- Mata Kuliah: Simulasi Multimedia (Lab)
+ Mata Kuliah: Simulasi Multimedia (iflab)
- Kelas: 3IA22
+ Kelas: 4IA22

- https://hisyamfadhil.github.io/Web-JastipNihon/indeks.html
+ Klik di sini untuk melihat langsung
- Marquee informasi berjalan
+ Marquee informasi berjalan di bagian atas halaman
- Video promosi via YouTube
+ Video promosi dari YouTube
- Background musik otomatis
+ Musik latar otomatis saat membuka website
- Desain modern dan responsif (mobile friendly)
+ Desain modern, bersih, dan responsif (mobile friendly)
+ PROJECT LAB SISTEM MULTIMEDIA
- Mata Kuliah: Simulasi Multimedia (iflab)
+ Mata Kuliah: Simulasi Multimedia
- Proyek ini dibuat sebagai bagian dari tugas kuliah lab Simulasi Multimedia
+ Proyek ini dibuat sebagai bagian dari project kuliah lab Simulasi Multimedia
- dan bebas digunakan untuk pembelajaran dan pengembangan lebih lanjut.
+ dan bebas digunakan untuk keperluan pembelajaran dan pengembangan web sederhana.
+-------+
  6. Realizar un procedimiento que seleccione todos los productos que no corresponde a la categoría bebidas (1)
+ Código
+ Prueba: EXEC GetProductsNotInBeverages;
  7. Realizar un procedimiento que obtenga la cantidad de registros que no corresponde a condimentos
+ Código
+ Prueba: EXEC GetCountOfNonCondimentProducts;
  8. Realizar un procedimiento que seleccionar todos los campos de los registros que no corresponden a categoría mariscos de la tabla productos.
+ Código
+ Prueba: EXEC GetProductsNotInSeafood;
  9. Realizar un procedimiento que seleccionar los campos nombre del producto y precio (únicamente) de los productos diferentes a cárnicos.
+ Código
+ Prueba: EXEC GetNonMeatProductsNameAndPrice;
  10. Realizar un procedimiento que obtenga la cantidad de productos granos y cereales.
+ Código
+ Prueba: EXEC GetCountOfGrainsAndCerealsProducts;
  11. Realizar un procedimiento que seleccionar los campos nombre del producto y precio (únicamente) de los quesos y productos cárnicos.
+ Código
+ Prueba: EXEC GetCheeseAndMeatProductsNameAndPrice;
+-------+
*WORK TO COMPLETE:*
Please copy the lines above from the line with "- Mata Kuliah: Simulasi Multimedia (Lab)" up to and including the line with "pengembangan web sederhana.", exactly as written and with nothing else.

*COMPLETED EXERCISE:*
- Mata Kuliah: Simulasi Multimedia (Lab)
+ Mata Kuliah: Simulasi Multimedia (iflab)
- Kelas: 3IA22
+ Kelas: 4IA22

- https://hisyamfadhil.github.io/Web-JastipNihon/indeks.html
+ Klik di sini untuk melihat langsung
- Marquee informasi berjalan
+ Marquee informasi berjalan di bagian atas halaman
- Video promosi via YouTube
+ Video promosi dari YouTube
- Background musik otomatis
+ Musik latar otomatis saat membuka website
- Desain modern dan responsif (mobile friendly)
+ Desain modern, bersih, dan responsif (mobile friendly)
+ PROJECT LAB SISTEM MULTIMEDIA
- Mata Kuliah: Simulasi Multimedia (iflab)
+ Mata Kuliah: Simulasi Multimedia
- Proyek ini dibuat sebagai bagian dari tugas kuliah lab Simulasi Multimedia
+ Proyek ini dibuat sebagai bagian dari project kuliah lab Simulasi Multimedia
- dan bebas digunakan untuk pembelajaran dan pengembangan lebih lanjut.
+ dan bebas digunakan untuk keperluan pembelajaran dan pengembangan web sederhana.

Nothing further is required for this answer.